The Mission among Jews--Schools for boys and girls--A practical
institution--The Jews of Persia--Persecution by
Persians--Characteristics of
Jews--Girls--Occupations--Taxation--The social level of Jews.

From October, 1889, to December, 1891, a Christianised Jew of Teheran, named Mirza Korollah, worked in Isfahan as the representative of the Society for promoting Christianity among the Jews. A Bible depôt was opened, and a school started at the request of the Jews themselves. In December, 1891, however, Mirza Korollah was banished from the city, and the work was again interrupted.

In 1897, Mr. Garland volunteered to undertake the work in Persia, and his offer was gladly accepted. On his arrival in Isfahan he found, he told me, a prosperous boys' school, that had been re-opened in 1894 by a native Jewish Christian, who rejoiced in the name of Joseph Hakim, and who carried on the educational work under the supervision of members of the Church Missionary Society resident in Julfa. It was deemed advisable to commence a night-school, as many of the boys were unable to attend day classes. The scheme answered very well, and has been steadily continued.

As many as 200 boys attended the school daily in February, 1898, a fact that shows the success of the new enterprise from the very beginning.

At the invitation of a number of Jewesses, Miss Stuart, the Bishop of Waiapu's daughter, kindly consented to go over twice a week to the Jewish quarter to instruct them in the Holy Scriptures. This led to the commencement of a girls' school with twelve pupils, at a time of great turmoil and anxiety. However, the experiment had the happiest results.

It was not, nevertheless, till 1899 that Mr. Garland was able to take up his abode in the Jewish quarter. He met with no opposition whatever from Mahommedans or Jews.
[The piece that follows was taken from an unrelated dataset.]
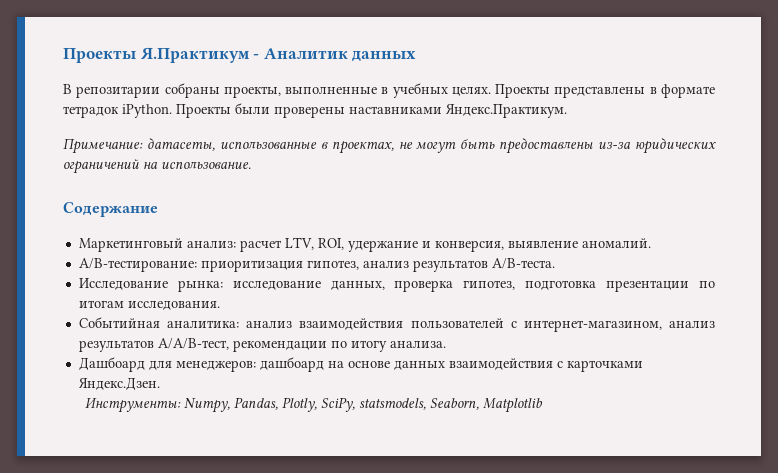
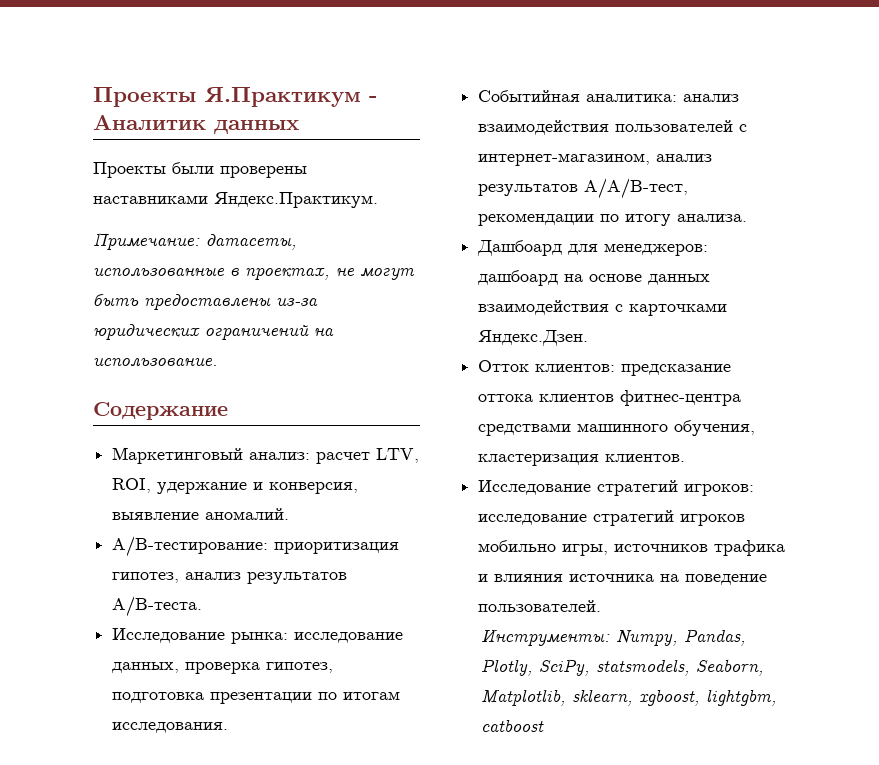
[63,83,715,98] [63,104,172,118] В репозитарии собраны проекты, выполненные в учебных целях. Проекты представлены в формате тетрадок iPython. -> (299, 127) none
(160, 384) none -> [478,360,732,376] [478,390,742,406] [478,420,756,436] [478,454,686,466] [478,480,755,496] [478,510,746,526] [478,540,786,556] [478,574,768,585] [478,600,602,612] // Отток клиентов: предсказание оттока клиентов фитнес-центра средствами машинного обучения, кластеризация клиентов. // Исследование стратегий игроков: исследование стратегий игроков мобильно игры, источников трафика и влияния источника на поведение пользователей.
[482,398,543,413] Matplotlib -> [480,689,777,706] [480,719,544,732] Matplotlib, sklearn, xgboost, lightgbm, catboost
The usual Sunday service, attended by converts and inquirers, and a Saturday afternoon class were commenced in 1899, and have uninterruptedly continued to the present time.

To me, personally, the most important part of the Mission, and one to which more time is devoted than to praying, was the excellent carpentry class for boys, begun in 1900, and the carpet-weaving apparatus set up on the premises for the girls. The former has been a great success, even financially, and is paying its way. The latter, although financially not yet a success, is of great value in teaching the girls how to weave. Necessarily, so many hands have to be employed in the manufacture of a large carpet, and the time spent in the manufacture is so long, that it is hardly possible to expect financial prosperity from mere beginners; but the class teaches the girls a way to earn money for themselves in future years.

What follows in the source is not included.